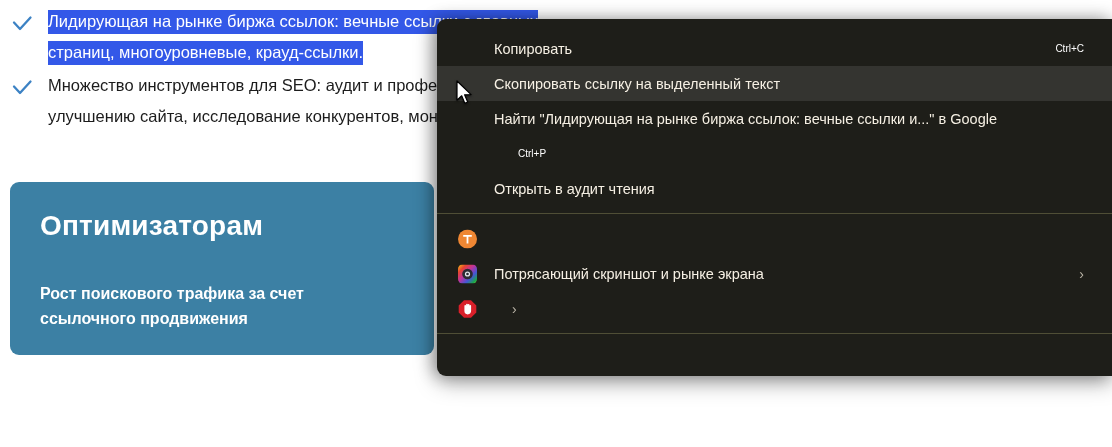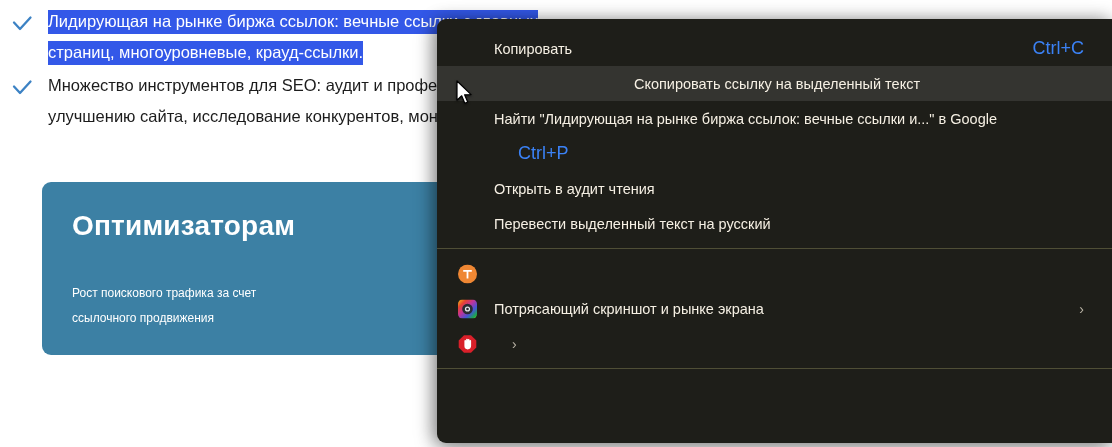"Копировать" #context-menu { height: 424px -> 357px }
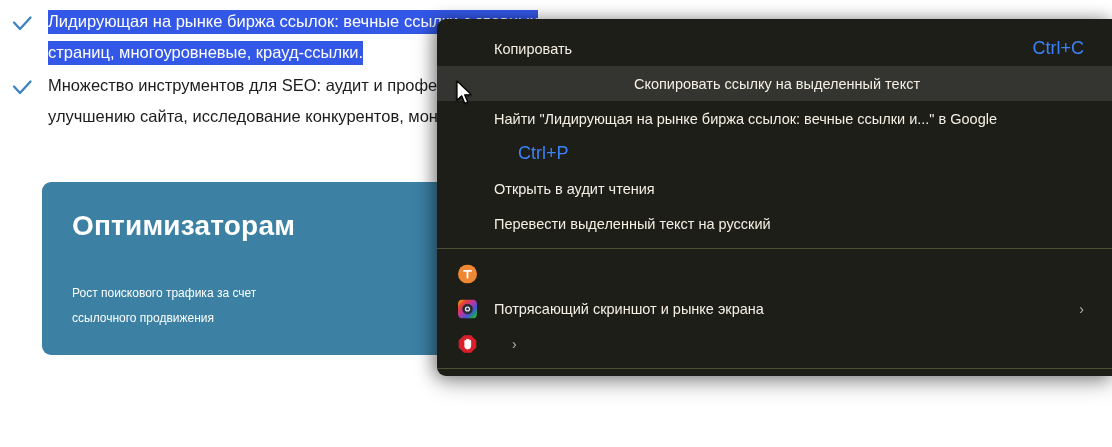"Ctrl+C" .menu-item .mi-accel { color: #3b82f6 -> #ffffff; font-size: 18px -> 10px }
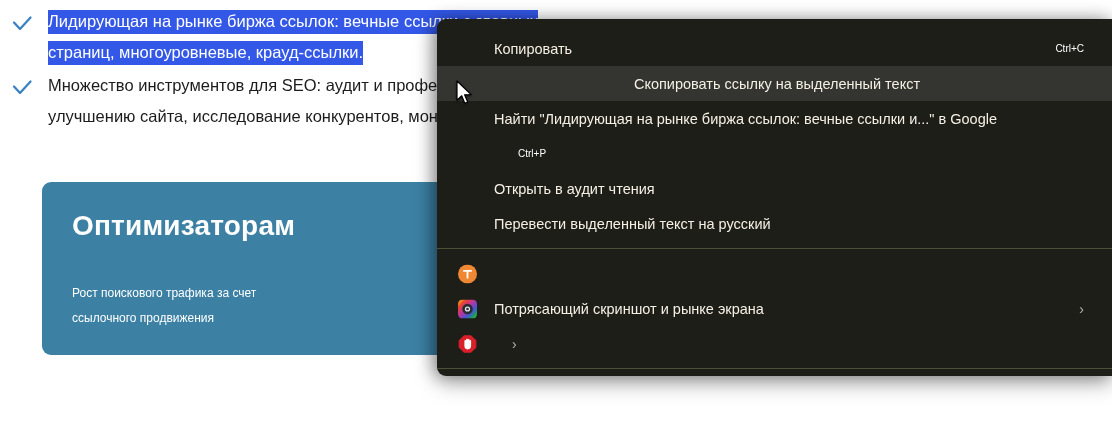"Скопировать ссылку на выделенный текст" .menu-item.highlight { text-align: center -> none }
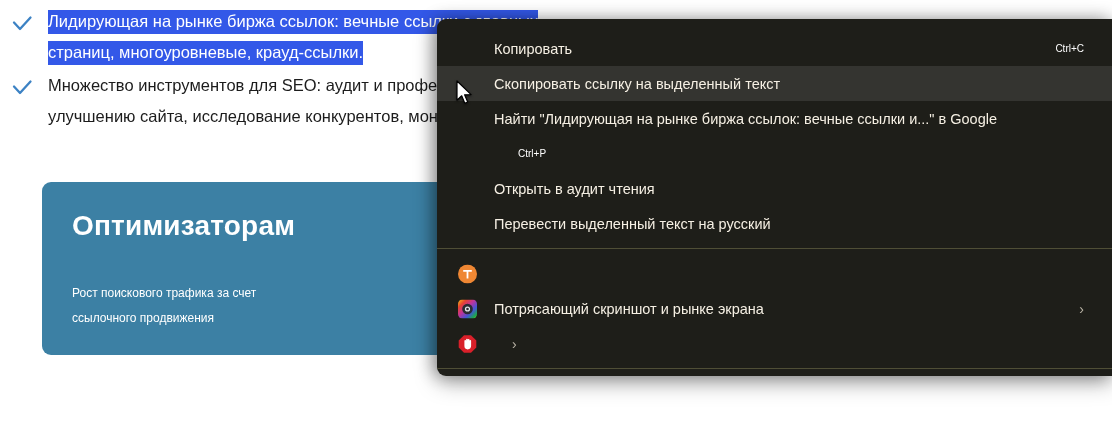"Оптимизаторам" #teal-card { margin-left: 32px -> none }
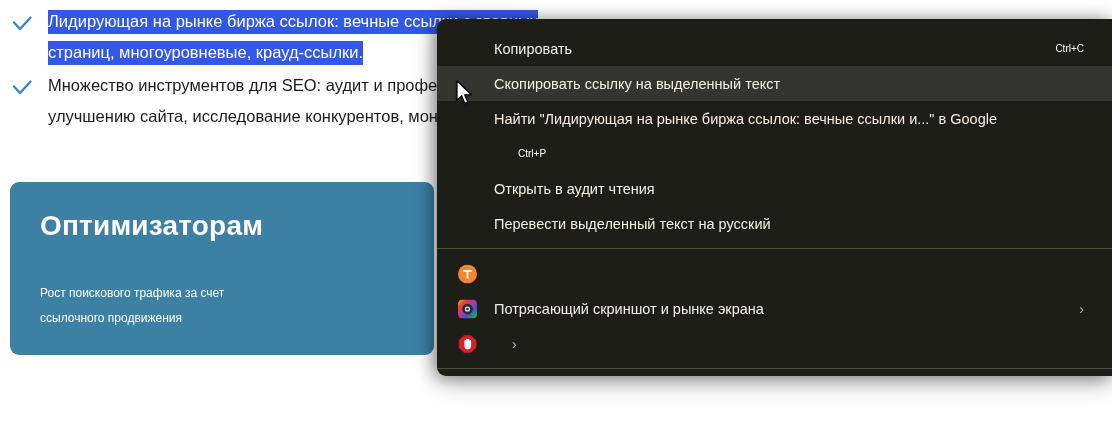"Перевести выделенный текст на русский" div.menu-item { html: <div> <span>Перевести выделенный текст на русский</span> <span></span> </div> -> none }
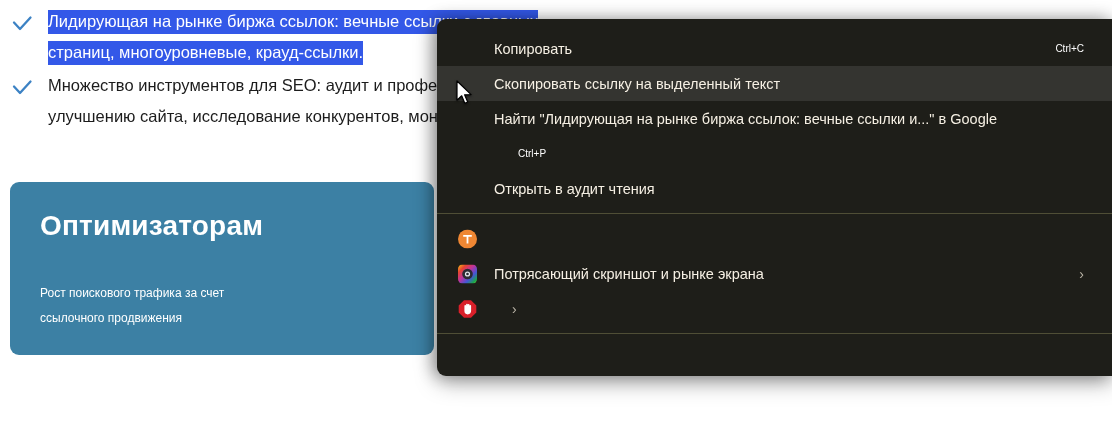"Рост поискового трафика за счет" #teal-card .card-sub { font-size: 12px -> 16px; font-weight: none -> bold }
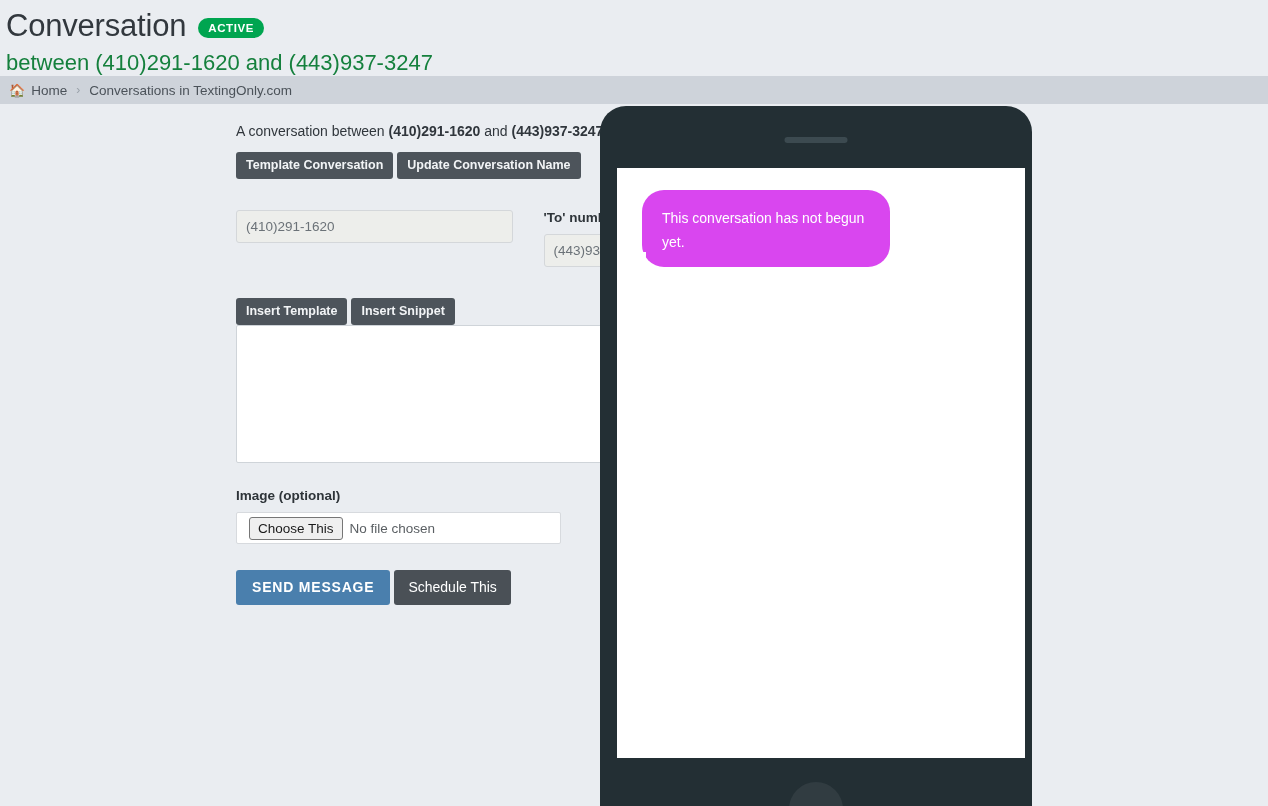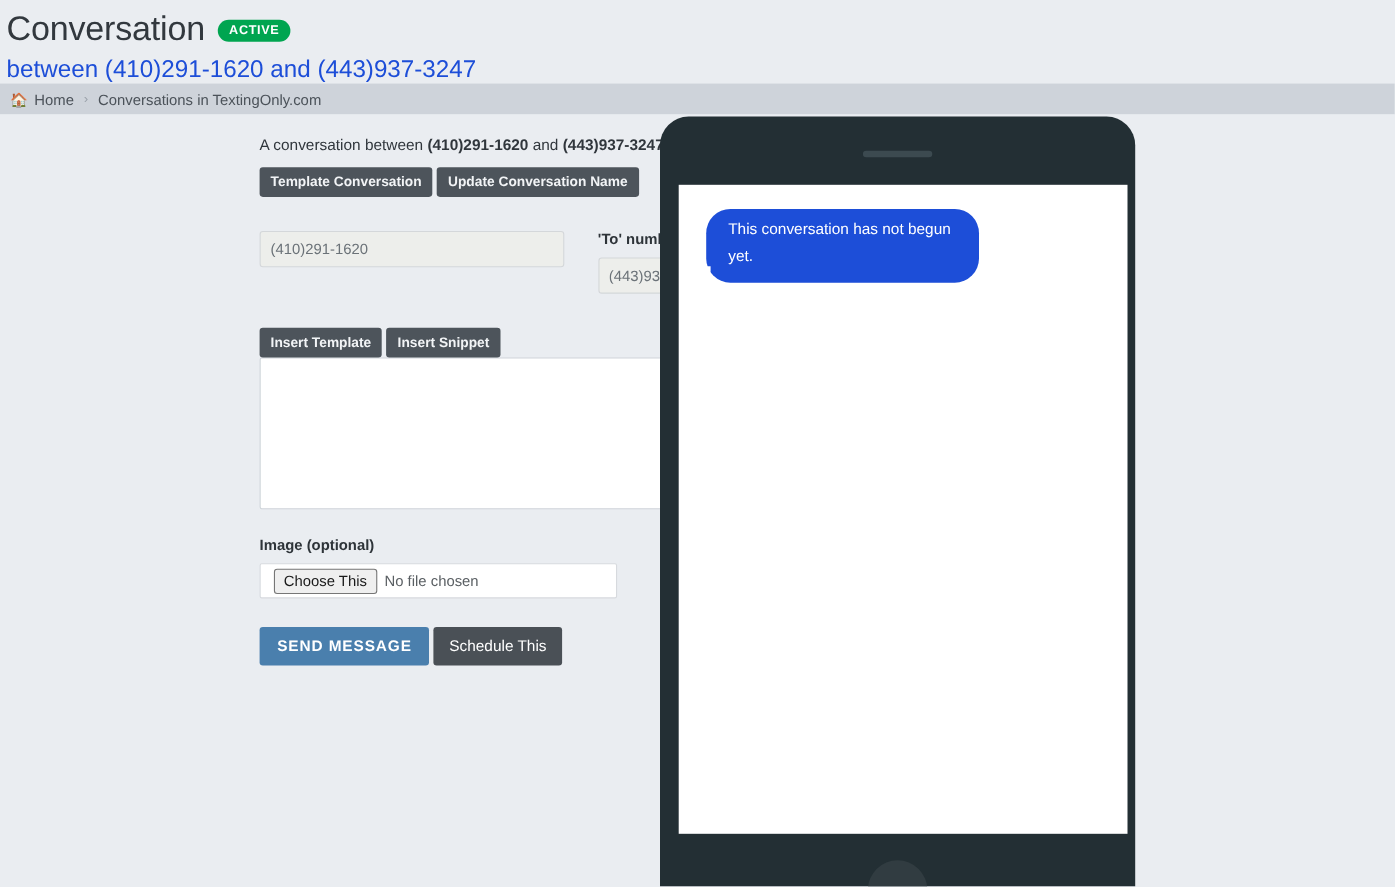"between (410)291-1620 and (443)937-3247" #page-subtitle { color: #1d4ed8 -> #15803d }
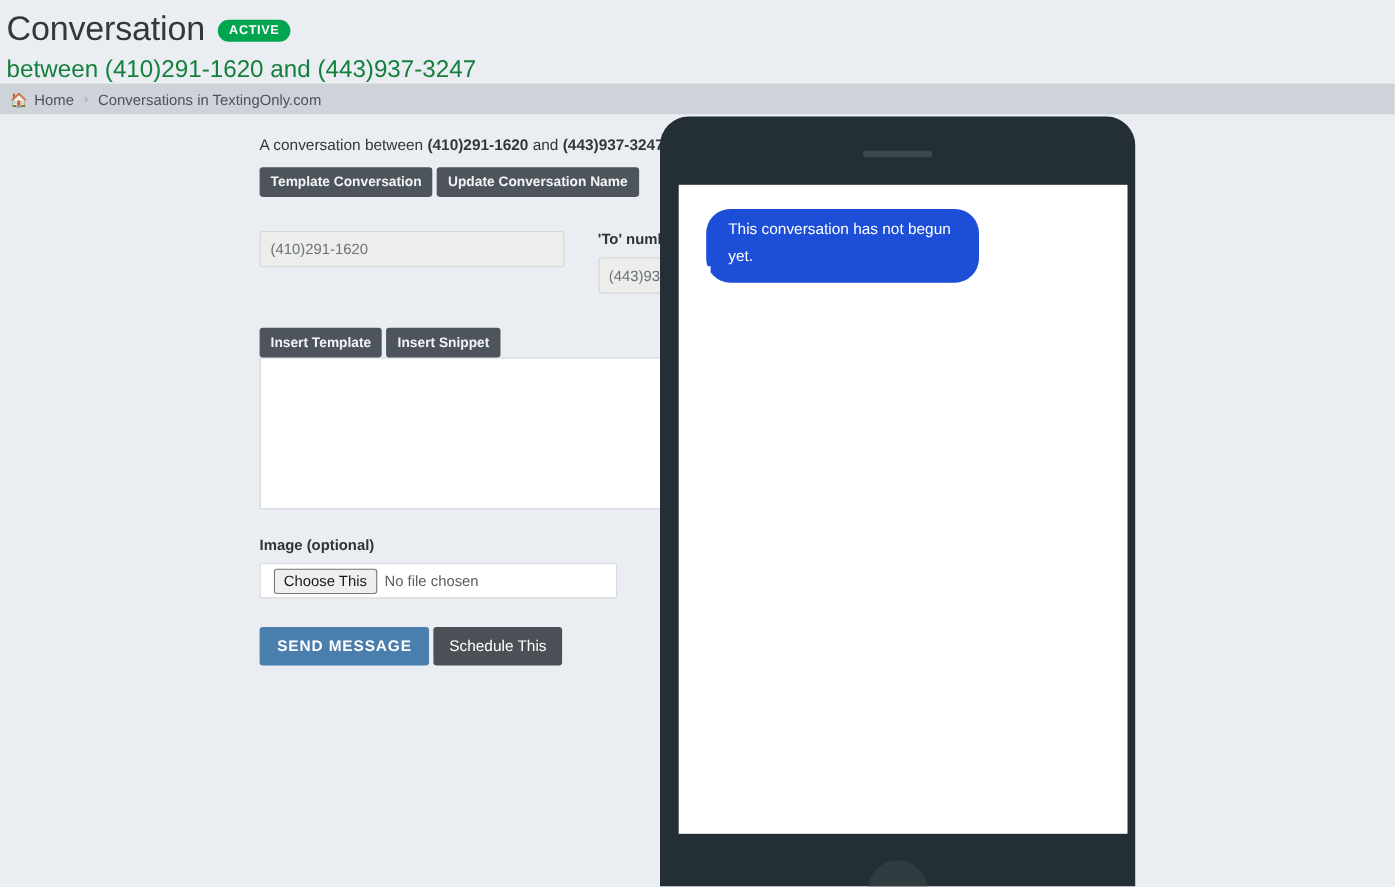"This conversation has not begun" #chat-bubble { background: #1d4ed8 -> #d946ef; padding: 6px 18px 13px 20px -> 16px 18px 13px 20px }
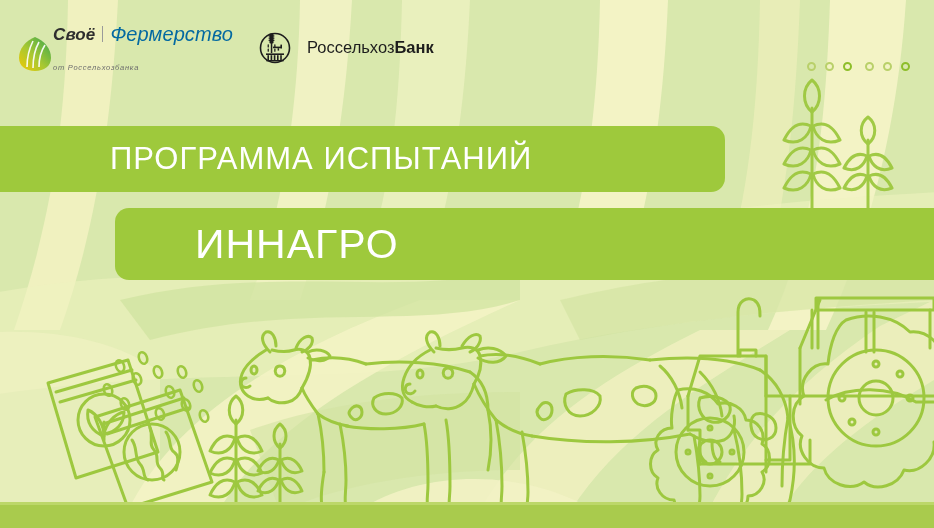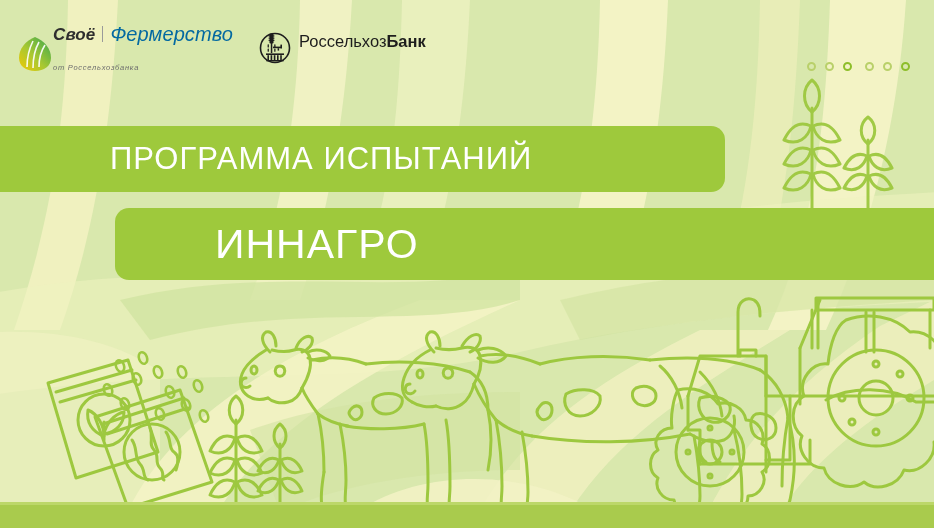"РоссельхозБанк" .logo-rshb { align-items: none -> center; gap: 8px -> 16px }
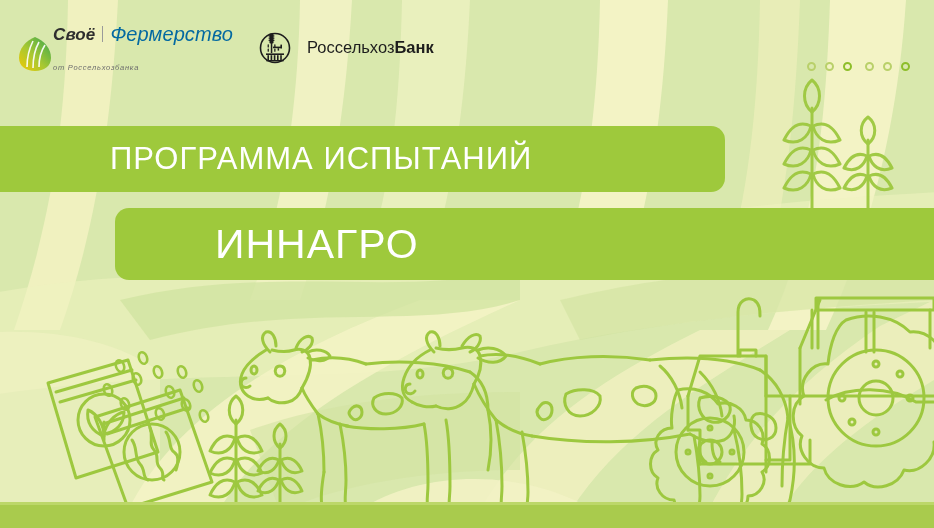"ИННАГРО" .bar-2 .bar-label { margin-left: 100px -> 80px }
────────────────────────────────────────
Activity:
What you return should be all of the material above, exactly, and none of its pictures.

Exercise response:
"Копировать" #context-menu { height: 424px -> 357px }
"Ctrl+C" .menu-item .mi-accel { color: #3b82f6 -> #ffffff; font-size: 18px -> 10px }
"Скопировать ссылку на выделенный текст" .menu-item.highlight { text-align: center -> none }
"Оптимизаторам" #teal-card { margin-left: 32px -> none }
"Перевести выделенный текст на русский" div.menu-item { html: <div> <span>Перевести выделенный текст на русский</span> <span></span> </div> -> none }
"Рост поискового трафика за счет" #teal-card .card-sub { font-size: 12px -> 16px; font-weight: none -> bold }
"between (410)291-1620 and (443)937-3247" #page-subtitle { color: #1d4ed8 -> #15803d }
"This conversation has not begun" #chat-bubble { background: #1d4ed8 -> #d946ef; padding: 6px 18px 13px 20px -> 16px 18px 13px 20px }
"РоссельхозБанк" .logo-rshb { align-items: none -> center; gap: 8px -> 16px }
"ИННАГРО" .bar-2 .bar-label { margin-left: 100px -> 80px }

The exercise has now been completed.